Project description:COVID-19 emerged in November 2019 leading to a global pandemic that has not only resulted in widespread medical complications and loss of life, but has also impacted global economies and transformed daily life. The current rapid response study in a convenience online sample quickly recruited 2,065 participants across the United States, Canada, and Europe in late March and early April 2020. Cross-sectional findings indicated elevated anxiety and depressive symptoms compared to historical norms, which were positively associated with COVID-19 concern more strongly than epidemiological data signifying risk (e.g., world and country confirmed cases).

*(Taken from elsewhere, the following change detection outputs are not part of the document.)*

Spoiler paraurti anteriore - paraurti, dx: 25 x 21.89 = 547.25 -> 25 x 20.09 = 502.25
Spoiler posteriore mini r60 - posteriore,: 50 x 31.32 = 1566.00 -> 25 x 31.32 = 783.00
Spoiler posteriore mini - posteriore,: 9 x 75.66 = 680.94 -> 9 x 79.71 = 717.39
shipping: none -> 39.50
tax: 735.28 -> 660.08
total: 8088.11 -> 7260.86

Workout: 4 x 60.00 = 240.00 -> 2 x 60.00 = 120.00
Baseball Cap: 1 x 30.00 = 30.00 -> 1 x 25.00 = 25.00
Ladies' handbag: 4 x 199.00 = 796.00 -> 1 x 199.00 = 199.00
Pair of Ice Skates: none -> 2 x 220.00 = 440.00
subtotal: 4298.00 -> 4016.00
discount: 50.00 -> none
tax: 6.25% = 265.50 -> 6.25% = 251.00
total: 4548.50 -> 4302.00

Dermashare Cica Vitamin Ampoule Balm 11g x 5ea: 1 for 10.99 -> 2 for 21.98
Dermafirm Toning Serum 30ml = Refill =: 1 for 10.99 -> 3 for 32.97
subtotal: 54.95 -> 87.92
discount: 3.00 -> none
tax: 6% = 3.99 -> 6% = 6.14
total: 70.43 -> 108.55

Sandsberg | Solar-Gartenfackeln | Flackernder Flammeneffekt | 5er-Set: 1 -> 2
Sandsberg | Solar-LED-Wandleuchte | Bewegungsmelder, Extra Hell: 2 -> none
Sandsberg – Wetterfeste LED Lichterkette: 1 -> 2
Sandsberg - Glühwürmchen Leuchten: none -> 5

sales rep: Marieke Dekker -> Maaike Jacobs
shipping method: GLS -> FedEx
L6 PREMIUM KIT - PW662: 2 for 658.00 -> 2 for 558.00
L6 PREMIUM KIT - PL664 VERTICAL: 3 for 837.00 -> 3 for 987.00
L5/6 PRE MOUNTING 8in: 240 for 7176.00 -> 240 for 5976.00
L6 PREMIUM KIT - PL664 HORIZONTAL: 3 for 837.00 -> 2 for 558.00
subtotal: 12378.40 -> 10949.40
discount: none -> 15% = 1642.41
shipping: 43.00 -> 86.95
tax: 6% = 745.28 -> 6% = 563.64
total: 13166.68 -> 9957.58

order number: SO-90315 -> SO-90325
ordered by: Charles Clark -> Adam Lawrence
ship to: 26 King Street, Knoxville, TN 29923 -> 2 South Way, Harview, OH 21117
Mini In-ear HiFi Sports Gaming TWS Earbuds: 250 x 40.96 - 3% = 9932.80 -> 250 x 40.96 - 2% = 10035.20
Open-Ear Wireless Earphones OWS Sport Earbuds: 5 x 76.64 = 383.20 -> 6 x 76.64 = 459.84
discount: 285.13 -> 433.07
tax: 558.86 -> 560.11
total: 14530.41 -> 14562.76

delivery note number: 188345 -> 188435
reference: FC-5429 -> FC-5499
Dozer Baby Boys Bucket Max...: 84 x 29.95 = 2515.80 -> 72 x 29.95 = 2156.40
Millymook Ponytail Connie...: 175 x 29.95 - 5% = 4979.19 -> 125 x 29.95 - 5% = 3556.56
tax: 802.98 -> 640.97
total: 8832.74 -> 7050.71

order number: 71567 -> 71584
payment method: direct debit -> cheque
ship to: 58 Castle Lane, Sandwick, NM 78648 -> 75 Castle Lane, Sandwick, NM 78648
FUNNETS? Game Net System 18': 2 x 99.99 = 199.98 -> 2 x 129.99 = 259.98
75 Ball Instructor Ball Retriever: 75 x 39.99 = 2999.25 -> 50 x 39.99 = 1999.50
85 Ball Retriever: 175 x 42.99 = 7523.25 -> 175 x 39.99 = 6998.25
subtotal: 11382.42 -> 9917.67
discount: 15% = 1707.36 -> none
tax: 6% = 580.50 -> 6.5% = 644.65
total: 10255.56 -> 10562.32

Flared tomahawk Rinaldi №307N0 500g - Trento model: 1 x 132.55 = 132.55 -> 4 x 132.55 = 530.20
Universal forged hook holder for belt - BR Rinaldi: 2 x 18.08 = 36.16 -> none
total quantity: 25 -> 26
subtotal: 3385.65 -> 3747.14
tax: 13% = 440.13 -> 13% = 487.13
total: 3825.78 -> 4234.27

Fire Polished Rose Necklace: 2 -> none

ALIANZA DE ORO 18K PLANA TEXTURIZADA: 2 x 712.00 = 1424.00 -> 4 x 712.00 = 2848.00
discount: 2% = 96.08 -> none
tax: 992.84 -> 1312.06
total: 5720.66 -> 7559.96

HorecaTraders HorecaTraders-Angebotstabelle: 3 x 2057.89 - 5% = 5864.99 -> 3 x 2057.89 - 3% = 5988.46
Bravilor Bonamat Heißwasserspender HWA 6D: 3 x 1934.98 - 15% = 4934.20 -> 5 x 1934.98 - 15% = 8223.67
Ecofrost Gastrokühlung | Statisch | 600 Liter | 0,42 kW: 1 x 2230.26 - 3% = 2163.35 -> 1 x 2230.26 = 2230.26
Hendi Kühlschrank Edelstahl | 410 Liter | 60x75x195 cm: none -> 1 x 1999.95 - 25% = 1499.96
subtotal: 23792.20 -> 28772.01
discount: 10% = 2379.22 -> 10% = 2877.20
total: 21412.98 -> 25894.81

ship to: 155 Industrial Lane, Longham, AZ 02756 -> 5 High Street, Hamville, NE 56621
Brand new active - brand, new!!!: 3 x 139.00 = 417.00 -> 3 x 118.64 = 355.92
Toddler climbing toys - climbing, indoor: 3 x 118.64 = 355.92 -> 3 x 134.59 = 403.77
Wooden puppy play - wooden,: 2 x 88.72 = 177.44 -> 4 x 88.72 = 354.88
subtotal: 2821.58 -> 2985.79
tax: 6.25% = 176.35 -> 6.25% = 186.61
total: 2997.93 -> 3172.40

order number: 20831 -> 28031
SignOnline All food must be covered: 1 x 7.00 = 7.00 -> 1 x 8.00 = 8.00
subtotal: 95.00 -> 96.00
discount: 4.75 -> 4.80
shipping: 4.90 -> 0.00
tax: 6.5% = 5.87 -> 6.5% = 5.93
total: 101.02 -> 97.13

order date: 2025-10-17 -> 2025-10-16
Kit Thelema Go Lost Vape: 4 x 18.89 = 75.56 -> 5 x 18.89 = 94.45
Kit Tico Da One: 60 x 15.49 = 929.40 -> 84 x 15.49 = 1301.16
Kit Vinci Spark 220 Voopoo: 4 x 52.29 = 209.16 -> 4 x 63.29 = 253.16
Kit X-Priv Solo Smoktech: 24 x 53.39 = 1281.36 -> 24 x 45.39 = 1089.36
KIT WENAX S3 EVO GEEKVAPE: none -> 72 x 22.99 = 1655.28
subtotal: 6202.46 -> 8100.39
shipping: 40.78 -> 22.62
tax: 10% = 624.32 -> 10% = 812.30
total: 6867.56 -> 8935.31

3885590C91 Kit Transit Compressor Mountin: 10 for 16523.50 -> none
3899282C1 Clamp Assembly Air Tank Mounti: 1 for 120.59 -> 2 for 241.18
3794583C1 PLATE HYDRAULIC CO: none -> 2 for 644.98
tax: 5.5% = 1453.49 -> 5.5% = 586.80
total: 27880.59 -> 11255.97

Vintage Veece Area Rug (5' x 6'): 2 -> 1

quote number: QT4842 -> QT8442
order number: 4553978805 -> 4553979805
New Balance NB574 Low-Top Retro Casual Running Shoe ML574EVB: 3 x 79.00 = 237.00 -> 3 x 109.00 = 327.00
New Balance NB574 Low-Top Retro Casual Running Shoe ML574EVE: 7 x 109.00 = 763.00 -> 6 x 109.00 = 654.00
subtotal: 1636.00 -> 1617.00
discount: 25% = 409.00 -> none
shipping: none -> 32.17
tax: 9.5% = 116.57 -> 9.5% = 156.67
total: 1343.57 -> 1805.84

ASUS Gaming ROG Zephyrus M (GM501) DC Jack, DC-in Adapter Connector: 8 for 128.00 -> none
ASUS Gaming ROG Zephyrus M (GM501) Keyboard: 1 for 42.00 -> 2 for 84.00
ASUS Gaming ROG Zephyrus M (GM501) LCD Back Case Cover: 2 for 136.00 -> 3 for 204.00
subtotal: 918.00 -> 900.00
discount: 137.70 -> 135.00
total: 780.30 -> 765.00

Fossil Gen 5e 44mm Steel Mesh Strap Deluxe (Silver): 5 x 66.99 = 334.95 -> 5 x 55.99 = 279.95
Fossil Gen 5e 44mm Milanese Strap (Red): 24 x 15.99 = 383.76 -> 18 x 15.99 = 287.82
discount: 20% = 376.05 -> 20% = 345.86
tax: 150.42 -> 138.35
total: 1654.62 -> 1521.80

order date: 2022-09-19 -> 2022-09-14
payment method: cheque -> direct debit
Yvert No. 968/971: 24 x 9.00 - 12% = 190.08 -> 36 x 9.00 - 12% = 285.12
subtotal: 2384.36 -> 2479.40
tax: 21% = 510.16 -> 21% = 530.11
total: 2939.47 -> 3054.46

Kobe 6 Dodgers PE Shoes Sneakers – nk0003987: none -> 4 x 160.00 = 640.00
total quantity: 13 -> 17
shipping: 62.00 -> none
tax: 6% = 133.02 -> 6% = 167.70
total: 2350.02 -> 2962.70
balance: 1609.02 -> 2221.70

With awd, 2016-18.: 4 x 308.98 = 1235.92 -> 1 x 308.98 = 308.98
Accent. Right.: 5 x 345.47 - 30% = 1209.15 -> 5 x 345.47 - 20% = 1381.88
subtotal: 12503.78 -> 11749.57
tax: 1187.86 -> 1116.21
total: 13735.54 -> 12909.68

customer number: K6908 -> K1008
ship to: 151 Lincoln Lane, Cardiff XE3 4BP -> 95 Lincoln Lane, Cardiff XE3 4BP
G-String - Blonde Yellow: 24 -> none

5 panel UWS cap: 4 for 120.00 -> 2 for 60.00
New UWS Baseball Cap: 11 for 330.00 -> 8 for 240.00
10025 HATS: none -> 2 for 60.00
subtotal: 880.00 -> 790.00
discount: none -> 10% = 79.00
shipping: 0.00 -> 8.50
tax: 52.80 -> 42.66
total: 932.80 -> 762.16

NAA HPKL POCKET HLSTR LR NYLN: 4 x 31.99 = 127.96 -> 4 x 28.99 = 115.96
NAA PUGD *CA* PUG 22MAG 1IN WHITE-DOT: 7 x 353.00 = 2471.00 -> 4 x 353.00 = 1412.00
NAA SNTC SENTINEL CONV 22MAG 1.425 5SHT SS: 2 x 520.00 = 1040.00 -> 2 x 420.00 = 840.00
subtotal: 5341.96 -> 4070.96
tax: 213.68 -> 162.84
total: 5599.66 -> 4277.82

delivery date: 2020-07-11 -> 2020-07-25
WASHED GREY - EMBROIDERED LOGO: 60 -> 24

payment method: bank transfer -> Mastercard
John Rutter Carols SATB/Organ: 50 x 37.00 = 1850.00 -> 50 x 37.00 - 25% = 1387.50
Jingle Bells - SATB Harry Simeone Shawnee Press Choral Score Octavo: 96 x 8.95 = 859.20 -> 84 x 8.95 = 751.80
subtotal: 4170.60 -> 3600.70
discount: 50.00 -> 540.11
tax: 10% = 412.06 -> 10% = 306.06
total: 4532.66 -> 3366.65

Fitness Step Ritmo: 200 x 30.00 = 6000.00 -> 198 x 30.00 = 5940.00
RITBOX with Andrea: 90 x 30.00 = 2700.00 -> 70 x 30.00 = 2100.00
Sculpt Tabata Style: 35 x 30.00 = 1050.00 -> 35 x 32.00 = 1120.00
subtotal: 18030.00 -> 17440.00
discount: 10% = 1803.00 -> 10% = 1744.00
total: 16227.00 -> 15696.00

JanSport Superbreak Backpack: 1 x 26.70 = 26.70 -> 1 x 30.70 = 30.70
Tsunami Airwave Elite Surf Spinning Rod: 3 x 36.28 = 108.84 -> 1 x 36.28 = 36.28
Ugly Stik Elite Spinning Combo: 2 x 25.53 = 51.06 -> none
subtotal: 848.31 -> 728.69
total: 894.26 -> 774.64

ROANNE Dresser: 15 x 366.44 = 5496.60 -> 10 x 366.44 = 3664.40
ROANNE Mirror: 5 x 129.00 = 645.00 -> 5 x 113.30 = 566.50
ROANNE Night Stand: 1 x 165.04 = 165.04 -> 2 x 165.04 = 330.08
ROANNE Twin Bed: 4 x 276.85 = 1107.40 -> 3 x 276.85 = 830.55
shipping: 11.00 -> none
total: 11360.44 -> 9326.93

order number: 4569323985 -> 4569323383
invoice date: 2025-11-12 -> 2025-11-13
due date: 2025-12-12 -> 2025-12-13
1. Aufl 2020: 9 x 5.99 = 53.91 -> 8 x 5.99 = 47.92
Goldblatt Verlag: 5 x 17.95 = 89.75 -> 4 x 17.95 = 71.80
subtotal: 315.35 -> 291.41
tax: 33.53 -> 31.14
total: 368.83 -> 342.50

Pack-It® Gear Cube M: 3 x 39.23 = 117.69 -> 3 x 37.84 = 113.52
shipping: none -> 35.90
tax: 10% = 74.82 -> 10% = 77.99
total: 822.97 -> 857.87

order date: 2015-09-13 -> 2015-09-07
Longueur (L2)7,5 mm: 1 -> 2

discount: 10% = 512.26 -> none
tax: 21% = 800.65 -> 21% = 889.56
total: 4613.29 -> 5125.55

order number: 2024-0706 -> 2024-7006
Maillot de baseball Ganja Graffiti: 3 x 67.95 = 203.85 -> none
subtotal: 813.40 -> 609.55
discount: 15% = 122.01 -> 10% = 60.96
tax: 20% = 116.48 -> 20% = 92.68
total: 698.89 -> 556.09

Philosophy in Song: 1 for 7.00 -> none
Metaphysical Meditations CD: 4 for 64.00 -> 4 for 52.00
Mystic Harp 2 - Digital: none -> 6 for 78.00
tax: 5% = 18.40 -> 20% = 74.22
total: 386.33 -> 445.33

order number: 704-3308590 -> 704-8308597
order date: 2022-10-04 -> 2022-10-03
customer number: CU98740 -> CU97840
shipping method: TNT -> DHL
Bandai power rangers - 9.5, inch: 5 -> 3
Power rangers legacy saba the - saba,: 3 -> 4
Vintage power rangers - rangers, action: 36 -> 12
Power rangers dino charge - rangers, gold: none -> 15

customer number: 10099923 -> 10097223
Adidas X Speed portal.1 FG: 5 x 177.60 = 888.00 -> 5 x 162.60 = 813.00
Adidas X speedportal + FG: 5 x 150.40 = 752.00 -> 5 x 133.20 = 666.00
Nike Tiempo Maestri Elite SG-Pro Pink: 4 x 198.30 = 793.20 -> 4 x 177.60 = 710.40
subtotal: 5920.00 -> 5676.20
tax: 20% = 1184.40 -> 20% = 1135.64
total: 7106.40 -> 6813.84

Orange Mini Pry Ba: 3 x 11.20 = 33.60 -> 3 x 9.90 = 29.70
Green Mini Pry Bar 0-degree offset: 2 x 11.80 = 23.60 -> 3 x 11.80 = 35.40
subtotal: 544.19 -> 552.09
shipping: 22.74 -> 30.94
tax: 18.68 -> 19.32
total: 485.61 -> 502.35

Employment loss was positively associated with greater depressive symptoms and COVID-19 concern, and depressive symptoms and COVID-19 concern were significantly associated with more stringent self-quarantine behavior. The rapid collection of data during the early phase of this pandemic is limited by under-representation of non-White and middle age and older adults. Nevertheless, these findings have implications for interventions to slow the spread of COVID-19 infection.